Ветер в пять-тридцать рвет жизнь на бинты. Еженедельно
(один из семи в барабане, рулетка)
узкое-узкое, каштановой бородой окаймленное, узкое-узкое, окаймленно-склоненное.
Над чем ты склонялся?
У тебя были три увлечения.
Таблетки аптечные, горошины, порошки, измельченная травка на гладкой-прегладкой, чистой-пречистой столешнице, маленькой ложечкой, что для хрена с горчицей в хороших домах, прозрачной линеечкой, невесть для чего в кабинете, сочетал, перемешивал горсти и горки, двигал легчайшие массы, узорил летучие, от беспечного вздува ноздрями, понюшки, жидкость в склянках на том же столе. Невинная прихоть Локусты, боящейся покоробить жука, мышь-норушку, не говоря — человека. Зачем же ты возишься с ядами?
«Чтоб, испросивши согласия, заручиться отказом. Яды неприменимы, яды в-себе-для-себя. Они я-до-ви-ты, принюхайся к внутренней форме: замкнутое перетекание соков, сосредоточенность пресуществлений.
Кто уводит их „за“ и „вовне“, святотатствует, преступает.
Они не простят.
А мне послушаются, не ищу для них поприща, в шахматах тот же обмен любви на любовь».
Давал форой ладью, что немного затягивало пред-гильотинные бдения, но — дело принципа, святой гандикап и, конечно, вслепую.
(Спиридонову иногда исключение.)
Подозревал в нем позера,
ультра-сценичные диктанты победы,
слон бьет h7, бьет g7, бьет f7,
моветон постановочной порки слабейших —
он не позерствовал, это я ошибался, ошибался во всем и драгоценные, с одинаковым, впрочем, исходом для партии, диковины сбоев его выводил из естественных, никого не щадящих преткновений невидения. О обыватель, папаша Омэ.
За спиной у Алехина двадцать досок в Чикаго,
Рихард Рети — Висбаден, Острава-Моравска — посохом тычет в рекорд.
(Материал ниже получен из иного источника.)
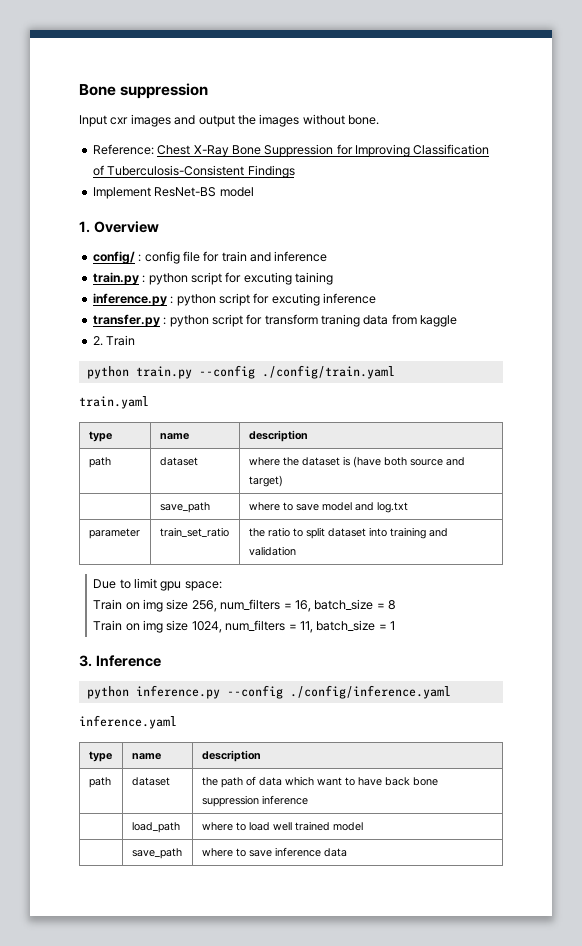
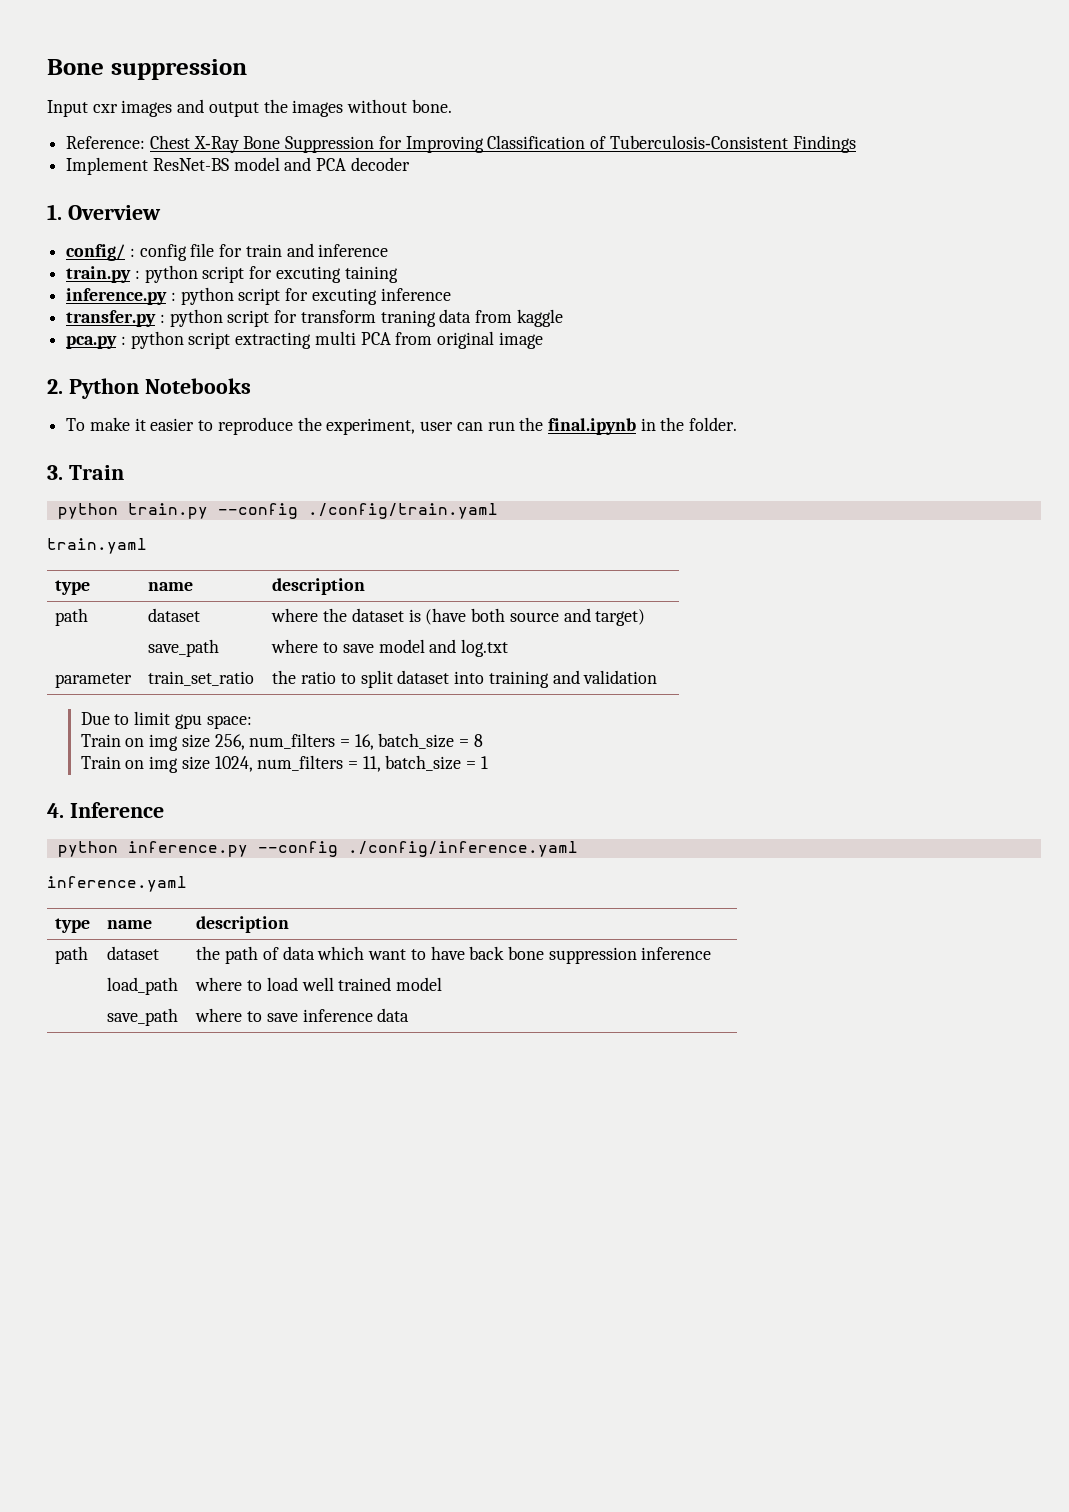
(254, 192) none -> [284,157,410,171] and PCA decoder
[92,336,103,346] 2. -> [66,331,543,349] [47,378,251,399] [66,417,738,435] [47,465,63,480] pca.py : python script extracting multi PCA from original image // 2. Python Notebooks // To make it easier to reproduce the experiment, user can run the final.ipynb in the folder. // 3.
[79,655,92,667] 3. -> [47,803,64,818] 4.

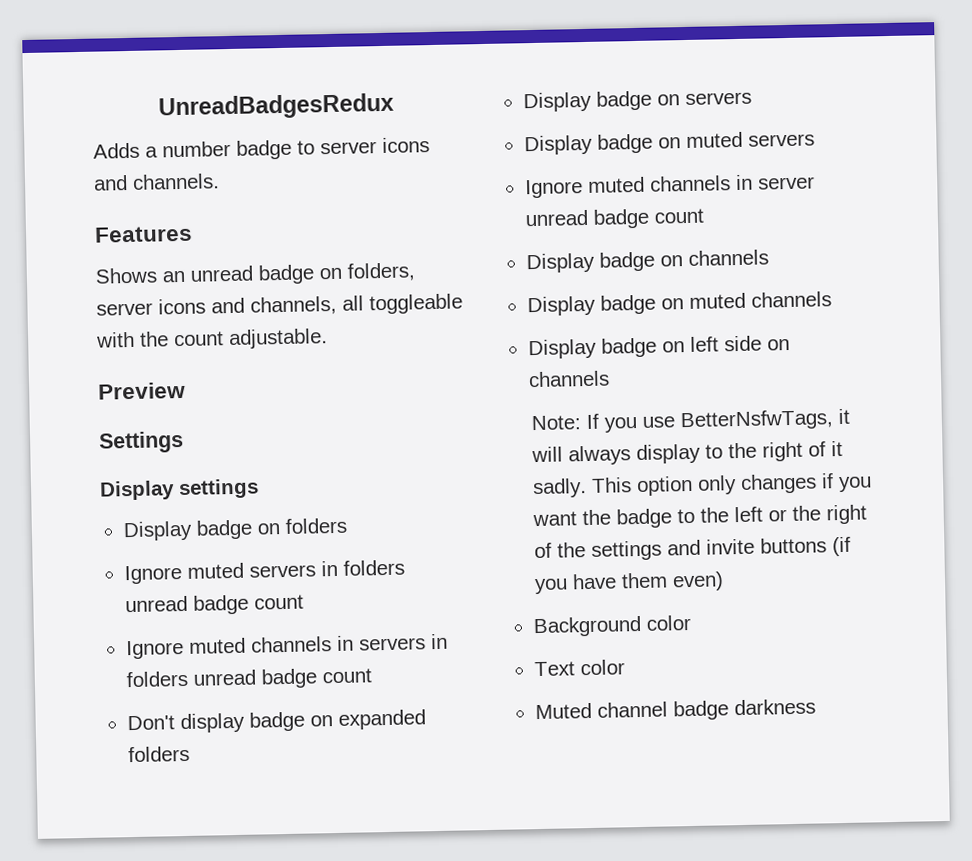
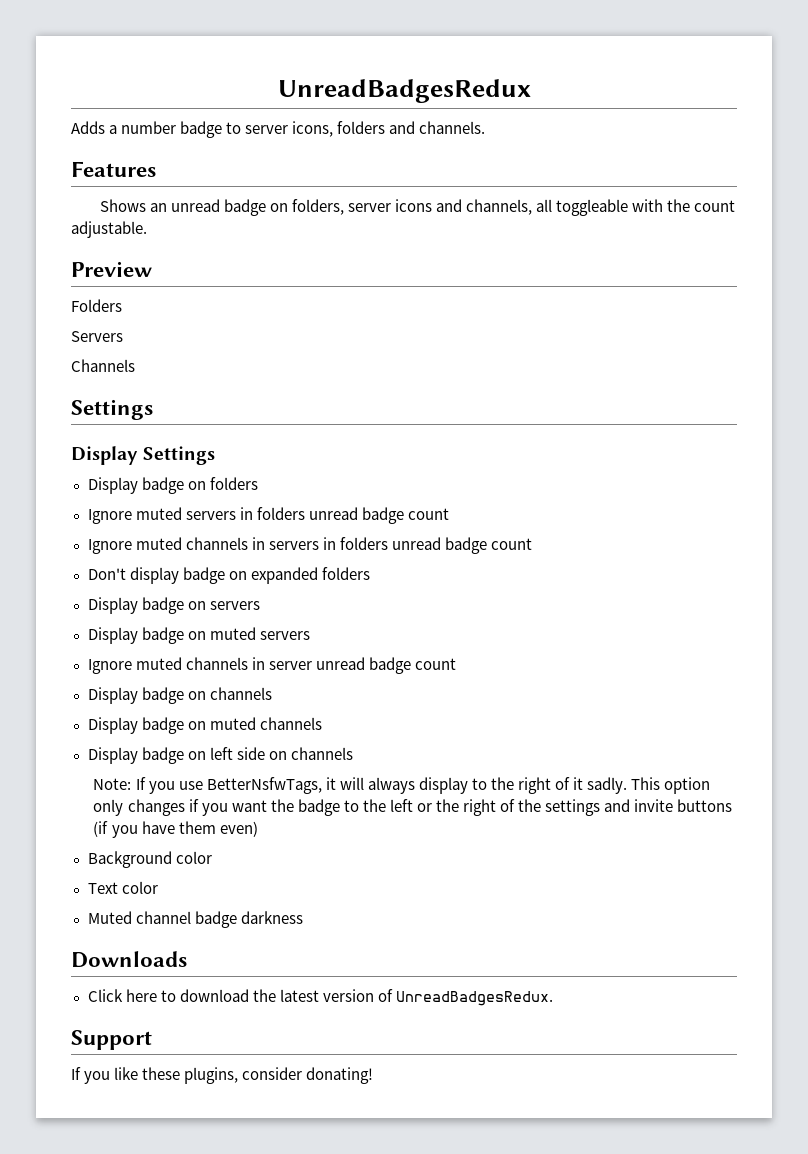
[382,137,430,153] icons -> [292,121,386,137] icons, folders
[98,430,184,454] [99,478,259,501] // Settings // Display settings -> [71,299,122,312] [71,331,123,342] [71,359,135,372] [71,399,153,420] [71,446,216,465] // Folders // Servers // Channels // Settings // Display Settings
(816, 707) none -> [71,951,187,968] [87,989,553,1006] [71,1030,152,1050] [71,1067,374,1084] // Downloads // Click here to download the latest version of UnreadBadgesRedux. // Support // If you like these plugins, consider donating!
Мы очарованы, воркуют приспешники,
профанация, негодуют пуристы,
а Мирзе все одно.
«Резон ли в эмоциях,
если играют вслепую как зрячие,
восполняя ухватками мнемотехники скошенный ракурс обзора,
если, предоставленные целительной темноте,
лезут подглядывать в скважину, напряжением перегретого мозга.
Нет, играть, как слепец,
как Тиресий-прозритель,
безумный, с разодранными лунками глаз,
ощупывающий перед собой пустоту,
наугад бредущий шатаясь, босой,
из безоких безокий,
но кое-что видит взамен.
Позабыть о фигурах, не тщась превозмочь, возместить; слепец так слепец, черный безóбразный бархат. И когда, изгнав лишнее, двуногою тьмою во тьме — ни слона, ни ферзя, одеяло на клетке — приникнешь потерянный к прутьям, в этот миг и протиснешься в будущее, чередою просчетов, „зевков“. Я там — был? Я — бываю? Ложь не мое ремесло, и скажу, что, не ведая ни о чем на доске, я в канун Раппало глупым отскоком коня осветил протоколы, которые не попали в печать, потом была закулисная Генуя, а сейчас, невпопад предлагая гамбиты, слышу „Локарно, Локарно“. Чем это слово грозит?»